Всё уже не так чётко, как раньше. Они ограничиваются лишь парой слов обо мне, горько плачут, пьют за упокой и молятся. Со временем они начали приводить новых, молодых, сильных, крепких. Они не знали меня, но почитают. Они хотели бы, чтобы я был жив, чтобы они могли познакомиться со мной, поговорить. Это всё для того, чтобы по-настоящему меня помнить, чтобы скорбить как те, что были до них. Но мы, к сожалению, дети разных эпох. Я удобрение, а они колоски пшеницы, выросшие на плодородной почве.
Больно будет видеть, как они стареют. Ведь нет ничего ужасней, чем угасающая юность. Юность, брошенная на ветер, юность растопленная в молоке. Я ведь тоже когда-то был таким. Но уже не помню даже когда это было. Потому что не помнят те, кто разделил самый светлый период жизни со мной. Да и чего уж тут, никто не скорбит по сгнившему урожаю. Никому не нужен заплесневелый, чёрствый хлеб.
Сейчас же они слушают старших. Слушают их истории. В основном о смерти, мы же на кладбище. Взрослые говорят обо мне, вспоминая только хорошее, но всё равно плачут. Я тут! Я всё ещё тут! Не надо..
Что поделаешь, время утекает. Я не зря прожил каждый его момент, пусть всё стало так размыто, что я уже не способен отличить оттенки. Ужас первых лет осознания, наконец сменился покоем, но не вечным. Пусть ушли те старики, что при мне ещё были веселы и свежи, как декабрьский снежок, и я их более никогда не увижу, молодёжь пока ещё не забывает обо мне.
Ходят ещё реже, раз в год, раз в два, приводят правнуков и праправнуков, а те лишь уныло косятся на надгробья и думают о своём. Я не сужу их. Я для них слишком далёк, словно что-то несущественное, пустое, угасшее. Так и есть. Для меня уже не видны контуры, все они похожи как один и тем не менее всё ещё близки моей душе. Они забудут обо мне, быстрее, чем узнали, однако сейчас их мне великодушно представляют, по-одному.

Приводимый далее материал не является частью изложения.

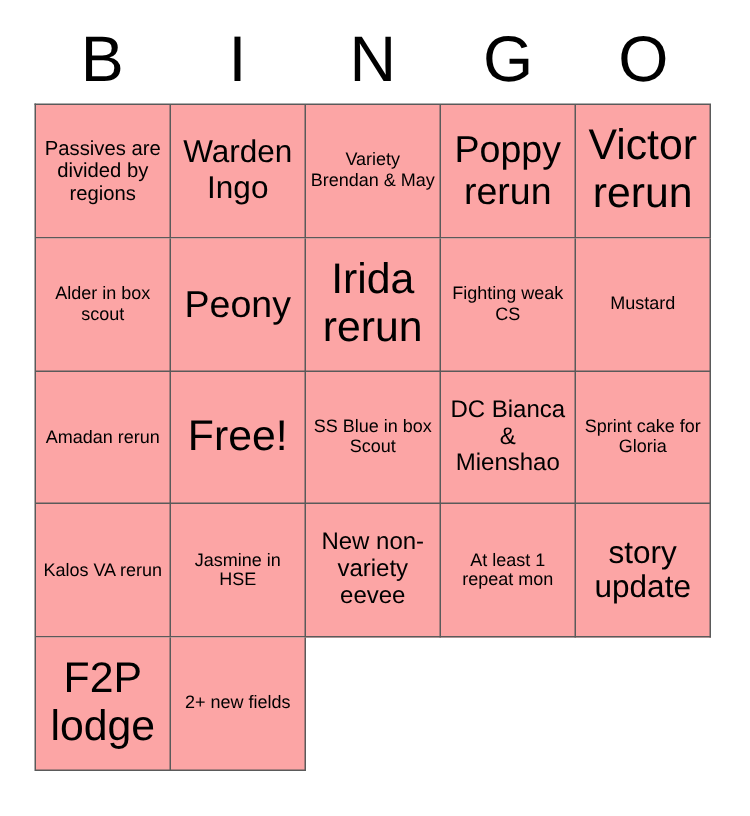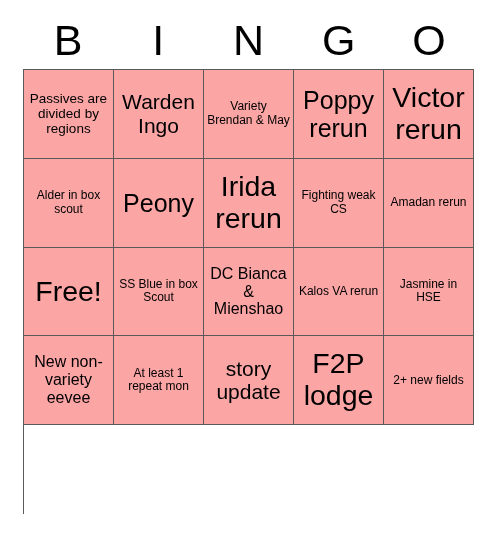--- a/index.html
+++ b/index.html
@@ -103,24 +103,26 @@
   <div class="bingo-grid" id="bingo-grid">
       <div class="bingo-cell fs-xs">Passives are divided by regions</div>
       <div class="bingo-cell fs-l">Warden Ingo</div>
       <div class="bingo-cell fs-m">Variety Brendan &amp; May</div>
       <div class="bingo-cell fs-xl">Poppy rerun</div>
       <div class="bingo-cell fs-xxl">Victor rerun</div>
       <div class="bingo-cell fs-m">Alder in box scout</div>
       <div class="bingo-cell fs-xl">Peony</div>
       <div class="bingo-cell fs-xxl">Irida rerun</div>
       <div class="bingo-cell fs-m">Fighting weak CS</div>
+      <div class="bingo-cell fs-m">Mustard</div>
       <div class="bingo-cell fs-m">Amadan rerun</div>
       <div class="bingo-cell fs-xxl">Free!</div>
       <div class="bingo-cell fs-m">SS Blue in box Scout</div>
       <div class="bingo-cell fs-s">DC Bianca &amp; Mienshao</div>
+      <div class="bingo-cell fs-m">Sprint cake for Gloria</div>
       <div class="bingo-cell fs-m">Kalos VA rerun</div>
       <div class="bingo-cell fs-m">Jasmine in HSE</div>
       <div class="bingo-cell fs-s">New non-variety eevee</div>
       <div class="bingo-cell fs-m">At least 1 repeat mon</div>
       <div class="bingo-cell fs-l">story update</div>
       <div class="bingo-cell fs-xxl">F2P lodge</div>
       <div class="bingo-cell fs-m">2+ new fields</div>
     </div>
 
 </div>

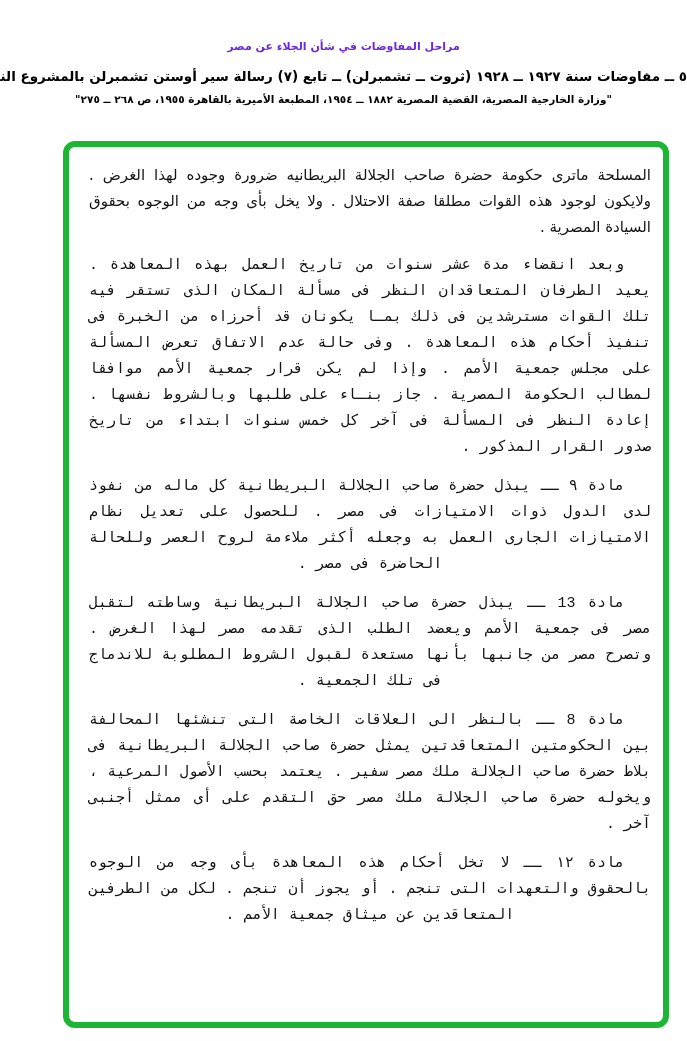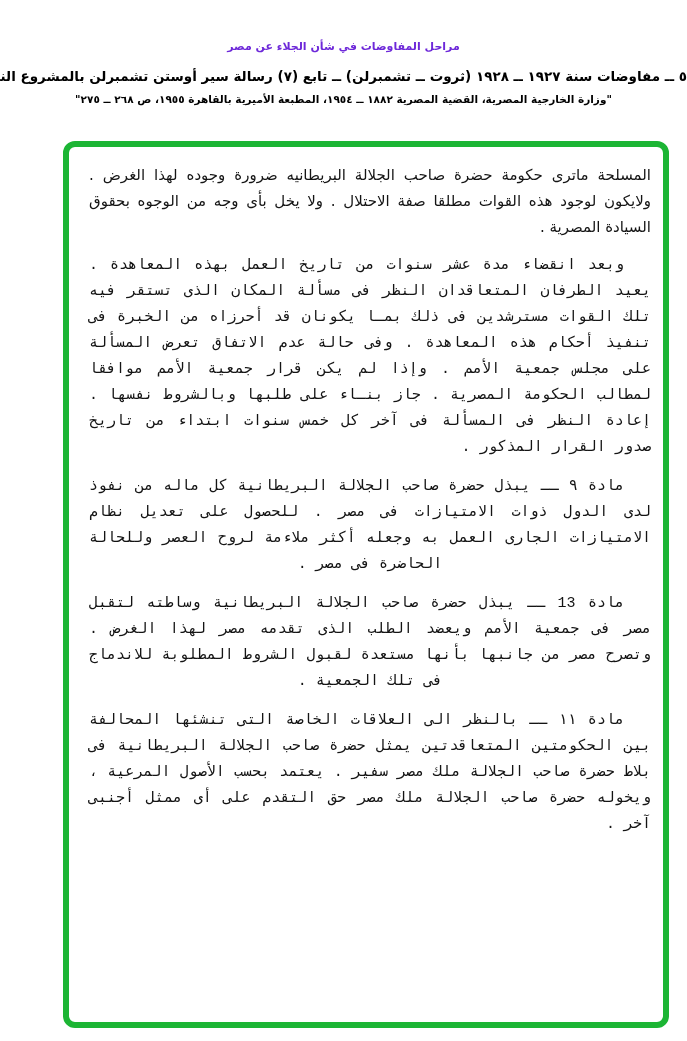--- a/index.html
+++ b/index.html
@@ -80,14 +80,15 @@
   <div class="doc-title">مراحل المفاوضات في شأن الجلاء عن مصر</div>
   <div class="doc-subtitle">٥ ــ مفاوضات سنة ١٩٢٧ ــ ١٩٢٨ (ثروت ــ تشمبرلن) ــ تابع (٧) رسالة سير أوستن تشمبرلن بالمشروع النهائي</div>
   <div class="doc-source">"وزارة الخارجية المصرية، القضية المصرية ١٨٨٢ ــ ١٩٥٤، المطبعة الأميرية بالقاهرة ١٩٥٥، ص ٢٦٨ ــ ٢٧٥"</div>
 </header>
 
 <section class="treaty-panel">
   <p>المسلحة ماترى حكومة حضرة صاحب الجلالة البريطانيه ضرورة وجوده لهذا الغرض . ولايكون لوجود هذه القوات مطلقا صفة الاحتلال . ولا يخل بأى وجه من الوجوه بحقوق السيادة المصرية .</p>
   <p class="indent">وبعد انقضاء مدة عشر سنوات من تاريخ العمل بهذه المعاهدة . يعيد الطرفان المتعاقدان النظر فى مسألة المكان الذى تستقر فيه تلك القوات مسترشدين فى ذلك بمـا يكونان قد أحرزاه من الخبرة فى تنفيذ أحكام هذه المعاهدة . وفى حالة عدم الاتفاق تعرض المسألة على مجلس جمعية الأمم . وإذا لم يكن قرار جمعية الأمم موافقا لمطالب الحكومة المصرية . جاز بنـاء على طلبها وبالشروط نفسها . إعادة النظر فى المسألة فى آخر كل خمس سنوات ابتداء من تاريخ صدور القرار المذكور .</p>
   <p class="indent center-last">مادة ٩ ــ يبذل حضرة صاحب الجلالة البريطانية كل ماله من نفوذ لدى الدول ذوات الامتيازات فى مصر . للحصول على تعديل نظام الامتيازات الجارى العمل به وجعله أكثر ملاءمة لروح العصر وللحالة الحاضرة فى مصر .</p>
   <p class="indent center-last">مادة 13 ــ يبذل حضرة صاحب الجلالة البريطانية وساطته لتقبل مصر فى جمعية الأمم ويعضد الطلب الذى تقدمه مصر لهذا الغرض . وتصرح مصر من جانبها بأنها مستعدة لقبول الشروط المطلوبة للاندماج فى تلك الجمعية .</p>
-  <p class="indent">مادة ١١ ــ بالنظر الى العلاقات الخاصة التى تنشئها المحالفة بين الحكومتين المتعاقدتين يمثل حضرة صاحب الجلالة البريطانية فى بلاط حضرة صاحب الجلالة ملك مصر سفير . يعتمد بحسب الأصول المرعية ، ويخوله حضرة صاحب الجلالة ملك مصر حق التقدم على أى ممثل أجنبى آخر .</p>
+  <p class="indent">مادة 8 ــ بالنظر الى العلاقات الخاصة التى تنشئها المحالفة بين الحكومتين المتعاقدتين يمثل حضرة صاحب الجلالة البريطانية فى بلاط حضرة صاحب الجلالة ملك مصر سفير . يعتمد بحسب الأصول المرعية ، ويخوله حضرة صاحب الجلالة ملك مصر حق التقدم على أى ممثل أجنبى آخر .</p>
+  <p class="indent center-last">مادة ١٢ ــ لا تخل أحكام هذه المعاهدة بأى وجه من الوجوه بالحقوق والتعهدات التى تنجم . أو يجوز أن تنجم . لكل من الطرفين المتعاقدين عن ميثاق جمعية الأمم .</p>
 </section>
 
 </body></html>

Как великолепно наблюдать семена, что потом, через десятилетия дадут обильный урожай. Как прекрасен вид нового мира, который мне обещали и который достался им. Но они недовольны этим подарком от меня, они хотят двигаться вперёд, они создадут новый мир, уже для своих детей и внуков.
Я желаю им удачи, пусть они этого и не знают, считая меня мёртвым и несуществующим ископаемым. Я не против. Я слишком многое понял за век раздумий, который мне дан. Я слишком мало оставил для всех тех, кто сейчас бродит по земле. Надеюсь, они меня простят.
Всё меньше и меньше людей навещает меня. Кто-то уехал, кто-то занят, кто-то умер. Лишь один посетитель упорно навещает меня каждый год. Девочка, что когда-то пришла к моей могиле ребёнком, а теперь, на склоне лет, остаётся последним человеком, кто хоть как-то заботиться о том месте, где когда-то была моя плоть. Печальная старушка, покрытая морщинами год от года несёт свою вахту, говоря добрые слова, принося конфеты и убирая заросший травой участок за проржавевшей насквозь калиткой.
В один день она пришла в последний раз. Я уже ничего не различал. Только светлое пятно её сгорбленного старческого тела, да тёмный фон, таинственный и мрачный. Откуда-то доносилась ругань, где-то вдалеке гремела свадьба, а над могилой пели птички и угрюмо каркали вороны. Она села возле потрескавшегося надгробия, провела рукой по сухой земле и сказала:
- Ну вот и всё, прадедушка. Пора и мне на покой. Надеюсь ты не сердишься, что никто тебя не будет больше навещать. Надеюсь, что ты в лучшем мире. Спи спокойно, теперь уж навсегда.
Вот и всё. Последний момент моего сознания? Таким он будет? Наконец.
Снова я здесь, на земле. Что же это? Неужели воспоминания обо мне ещё не умерли?
Это кабинет. На стене портрет, неизвестного мне человека, и флаг, неизвестного мне государства. Чиновник с костлявыми пальцами что-то усердно вычёркивает из огромного списка. В нём есть и моё имя. Всё вновь так отчётливо, но в тоже время так уродливо и аморфно. Когда жёсткая рука бюрократа наконец доходит до моей фамилии и жёстким движением вычёркивает её из списка, я вновь перемещаюсь.
Снова кладбище. Рабочие ловко расправляются с по крошившимся куском породы, когда-то бывшим надгробием. Затем они раскапывают яму прямо на месте моей могилы. Через пару дней приходит процессия с новым покойником. Все эти люди мне не знакомы. Они кладут гроб на дно ямы, надо мной, говорят свои печальные речи, пьют, плачут, всё думают и думают об ушедшем.
Когда они уходят, я наконец могу отпустить свой дух. Я свободен. Навсегда.. Прощайте.